Their approach is mainly behavioral, with the counsellor helping a couple to establish realistic goals and then tailoring a series of exercises to be done at home. “Here we are very precise and open about everything and we use whatever language a client is comfortable with. I generally use a mixture of the scientific and the vernacular.”

Progress is monitored before, during and after therapy: for instance, the couple and their therapist mark on a nought to eight scale their feelings and attitudes at various stages. A follow-up consultation comes three months after the last session and fees vary according to the client’s means.

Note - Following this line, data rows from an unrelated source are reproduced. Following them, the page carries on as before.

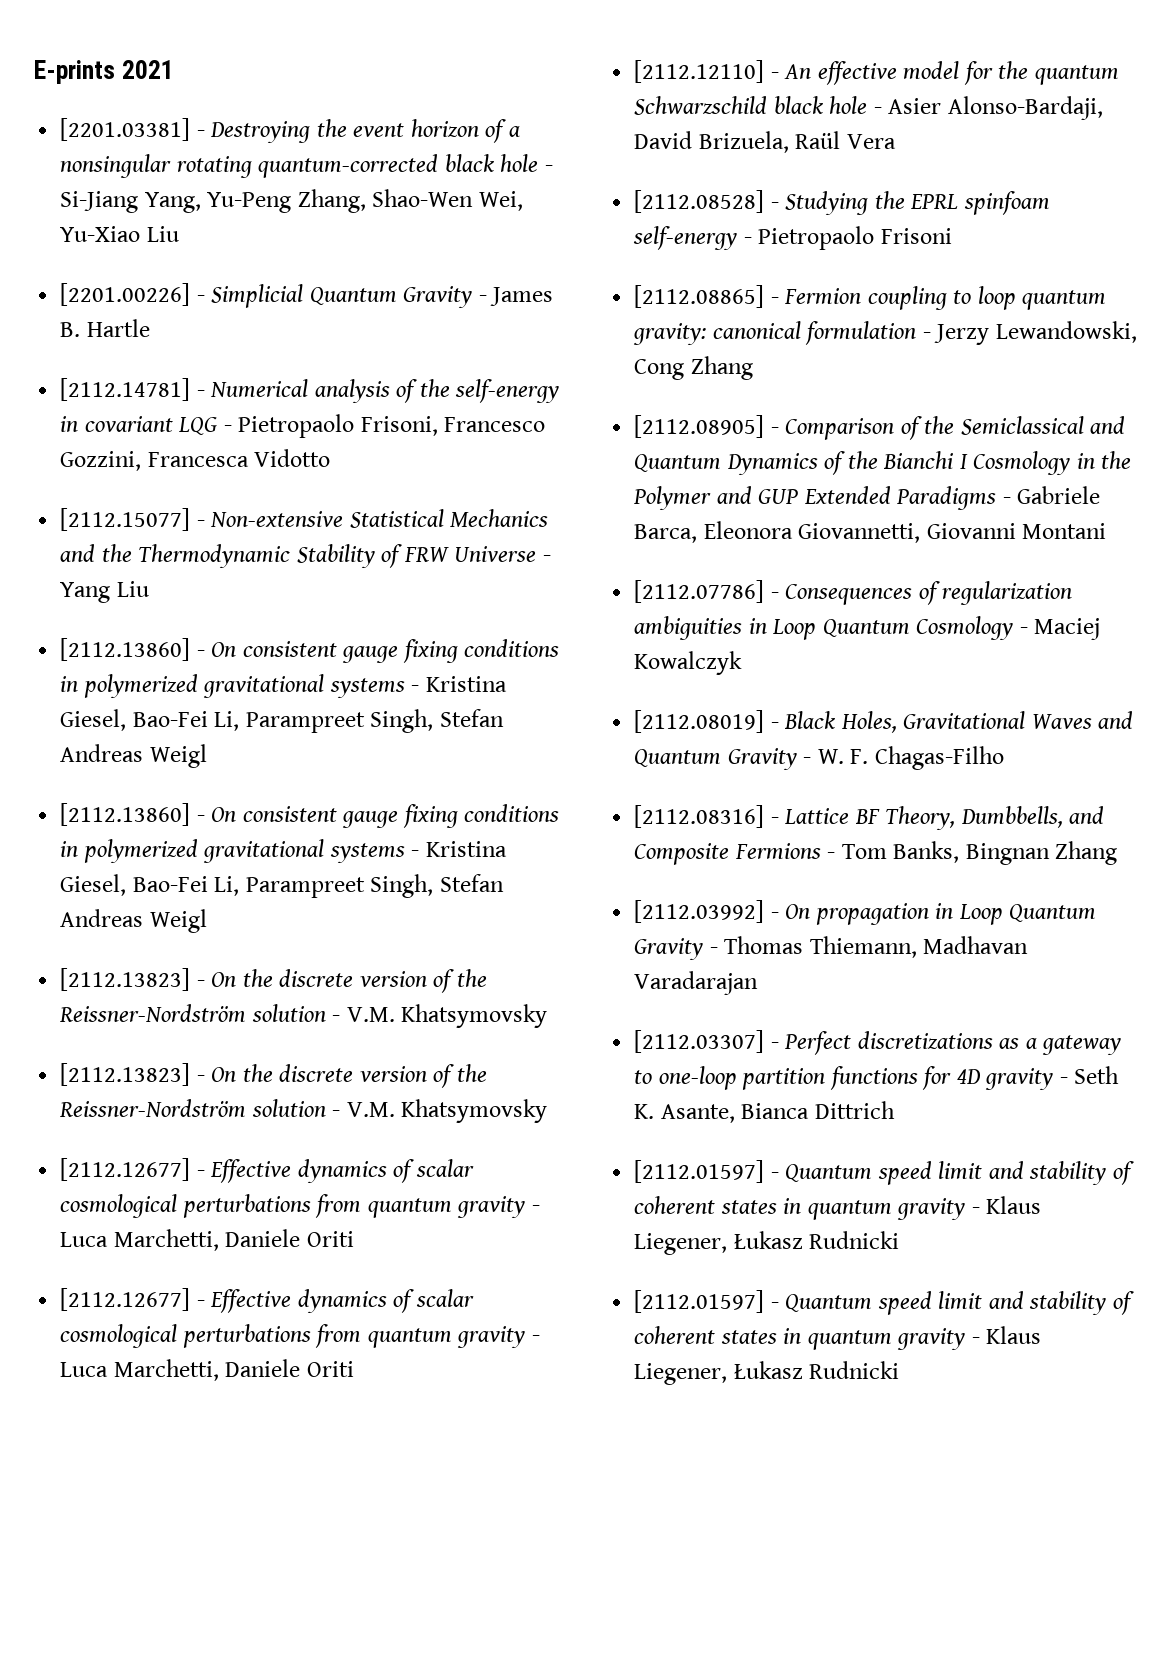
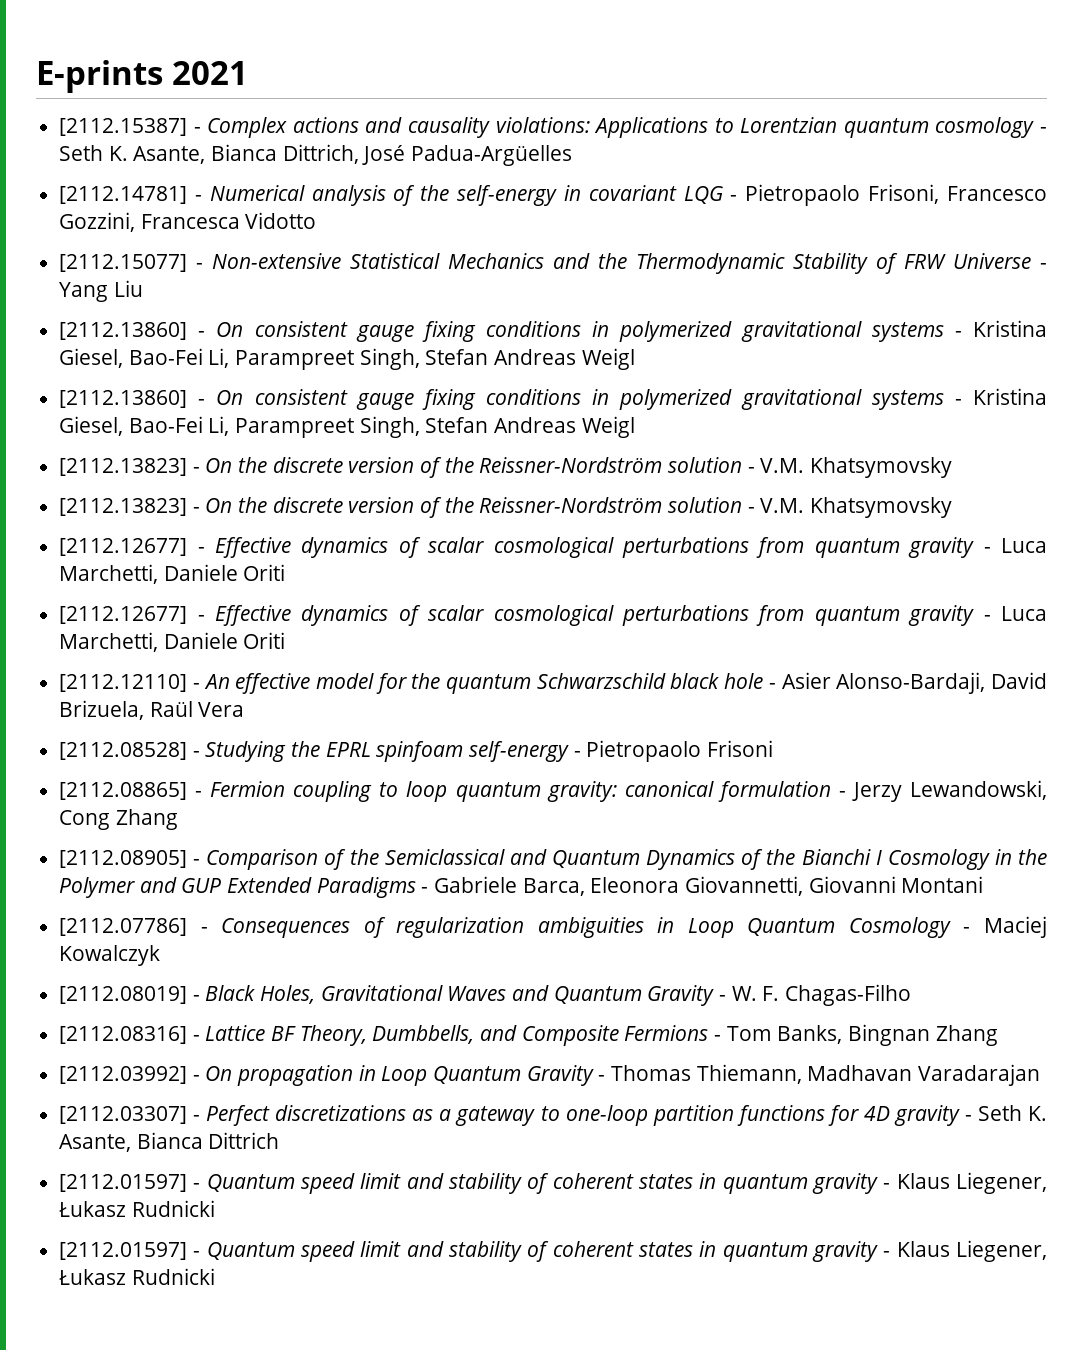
[60,118,520,143] [60,154,553,178] [60,189,523,213] [60,226,179,242] [60,283,554,308] [60,319,150,337] [2201.03381] - Destroying the event horizon of a nonsingular rotating quantum-corrected black hole - Si-Jiang Yang, Yu-Peng Zhang, Shao-Wen Wei, Yu-Xiao Liu // [2201.00226] - Simplicial Quantum Gravity - James B. Hartle -> [59,117,1048,138] [59,144,573,166] [2112.15387] - Complex actions and causality violations: Applications to Lorentzian quantum cosmology - Seth K. Asante, Bianca Dittrich, José Padua-Argüelles

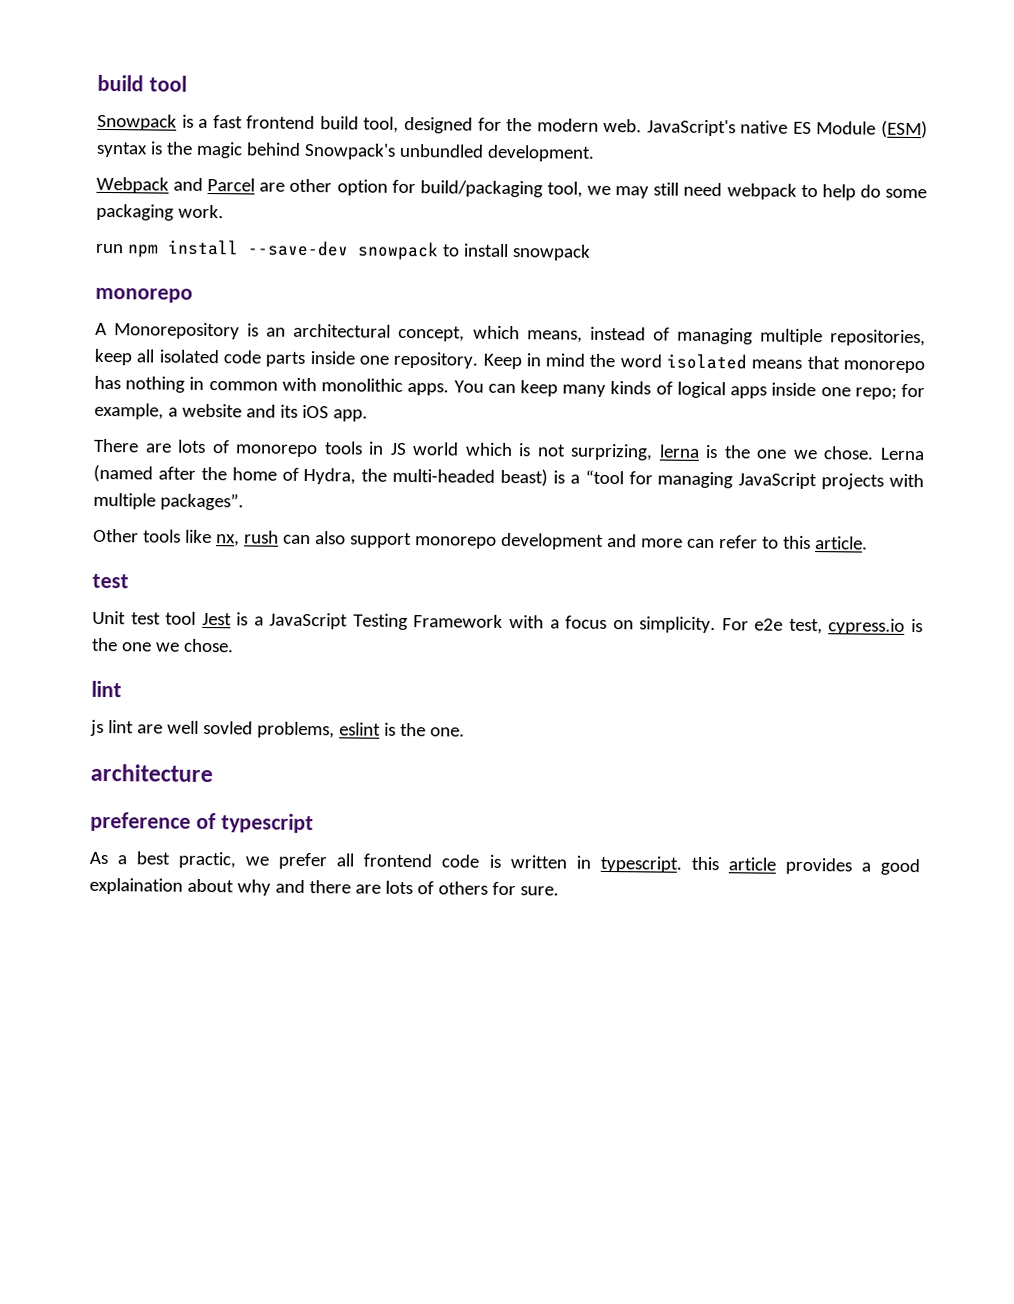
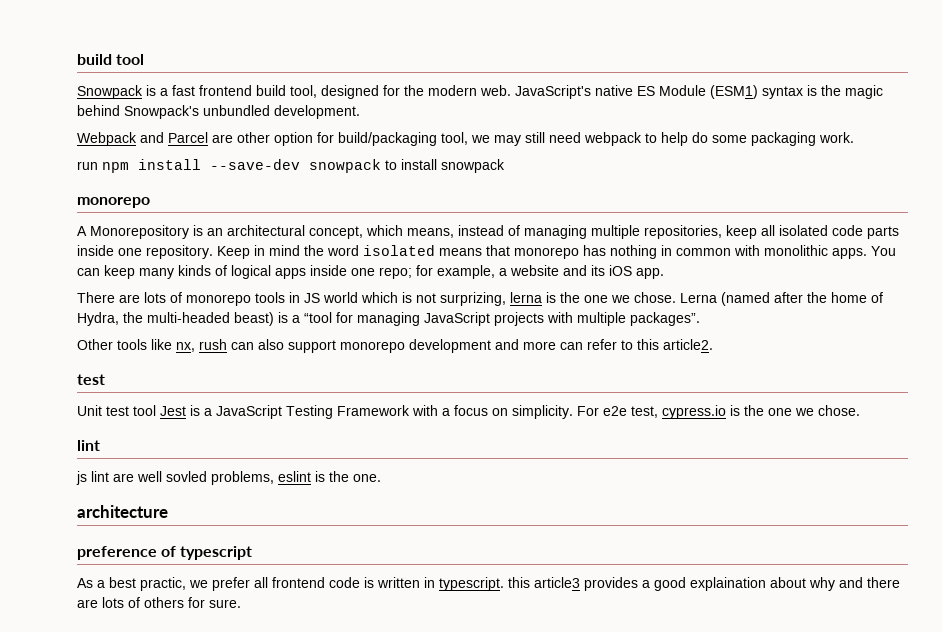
[881,120,928,139] (ESM) -> [710,85,758,99] (ESM1)
[814,536,868,550] article. -> [663,339,713,350] article2.
[727,857,776,871] article -> [534,577,580,588] article3

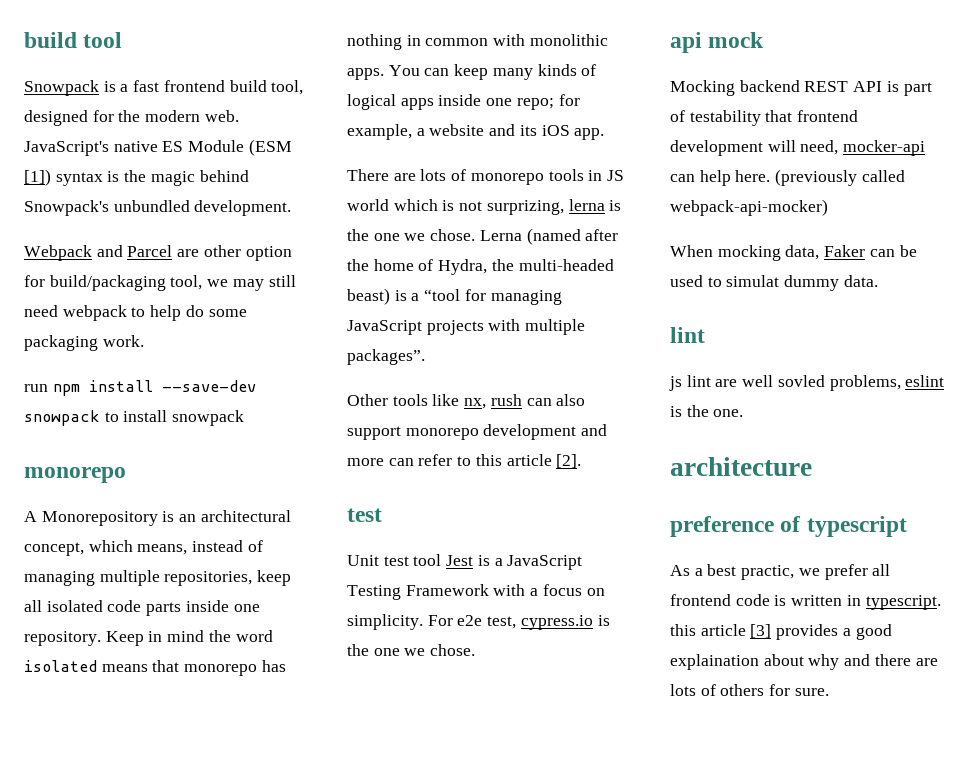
[710,85,758,99] (ESM1) -> [248,139,292,156] [24,169,51,186] (ESM [1])
[663,339,713,350] article2. -> [506,454,582,468] article [2].
(860, 410) none -> [670,32,765,53] [670,80,932,96] [670,110,859,126] [670,140,926,156] [670,169,905,186] [670,199,828,216] [670,245,917,261] [670,275,878,291] // api mock // Mocking backend REST API is part of testability that frontend development will need, mocker-api can help here. (previously called webpack-api-mocker) // When mocking data, Faker can be used to simulat dummy data.
[534,577,580,588] article3 -> [700,624,772,638] article [3]

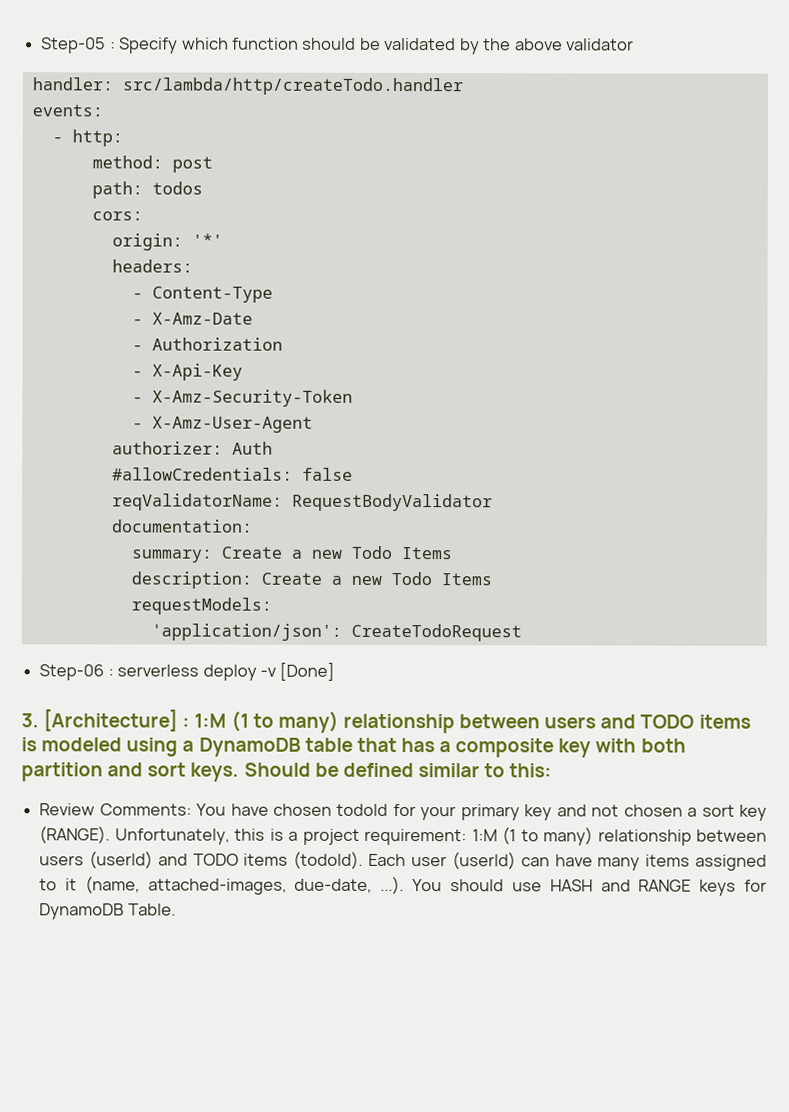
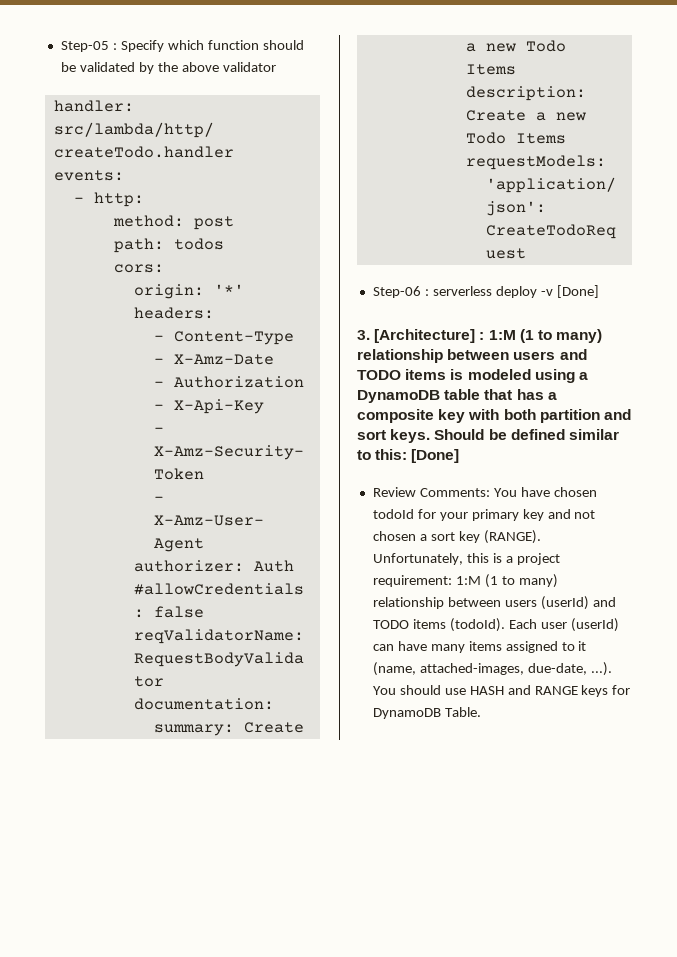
(553, 770) none -> [411,449,460,463] [Done]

Tunnadine thinks that sexual problems can be marriage wreckers. “They make people dreadfully unhappy. They can break up homes, lose people their jobs. Some people muddle along, sex is not very important, but where it does matter it matters enormously. It can make or mar a relationship.

“So much of sex is a matter of confidence, of trusting your instinct. But as a society, we have always tended to be prohibitive. Perhaps we should be more positive about sex.”

Overall, success rates have never been independently assessed, but all practitioners seem optimistic and speak of the actual physical changes that take place when sufferers find help. Stanley says people “positively glow. The women seem prettier, the men smarter. They look 10 years younger.”

Clegg points out that Relate’s success rates are high because the couples set their own goals. She adds: “It is lovely to see how different people look often very quickly and how their body language changes. Sometimes we look out of the window and see them actually arm in arm again.”